▶ **EXERCISE AIM**
Without leaving out a single line, copy the records exactly.

▶ **DATA EXTRACT**

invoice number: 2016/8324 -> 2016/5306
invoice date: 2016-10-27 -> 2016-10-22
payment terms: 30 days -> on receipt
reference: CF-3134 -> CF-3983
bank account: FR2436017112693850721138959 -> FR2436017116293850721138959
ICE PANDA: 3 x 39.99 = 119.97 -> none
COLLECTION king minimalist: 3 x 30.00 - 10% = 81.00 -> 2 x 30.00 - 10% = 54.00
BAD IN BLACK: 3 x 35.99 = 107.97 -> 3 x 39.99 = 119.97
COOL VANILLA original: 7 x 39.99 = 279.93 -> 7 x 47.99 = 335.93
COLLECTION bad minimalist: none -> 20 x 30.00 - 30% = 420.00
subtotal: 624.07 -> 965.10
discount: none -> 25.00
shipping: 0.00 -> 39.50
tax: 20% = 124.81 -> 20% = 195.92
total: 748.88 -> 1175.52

▶ **RESULT FOR THIS EXERCISE**
invoice number: 2016/8324 -> 2016/5306
invoice date: 2016-10-27 -> 2016-10-22
payment terms: 30 days -> on receipt
reference: CF-3134 -> CF-3983
bank account: FR2436017112693850721138959 -> FR2436017116293850721138959
ICE PANDA: 3 x 39.99 = 119.97 -> none
COLLECTION king minimalist: 3 x 30.00 - 10% = 81.00 -> 2 x 30.00 - 10% = 54.00
BAD IN BLACK: 3 x 35.99 = 107.97 -> 3 x 39.99 = 119.97
COOL VANILLA original: 7 x 39.99 = 279.93 -> 7 x 47.99 = 335.93
COLLECTION bad minimalist: none -> 20 x 30.00 - 30% = 420.00
subtotal: 624.07 -> 965.10
discount: none -> 25.00
shipping: 0.00 -> 39.50
tax: 20% = 124.81 -> 20% = 195.92
total: 748.88 -> 1175.52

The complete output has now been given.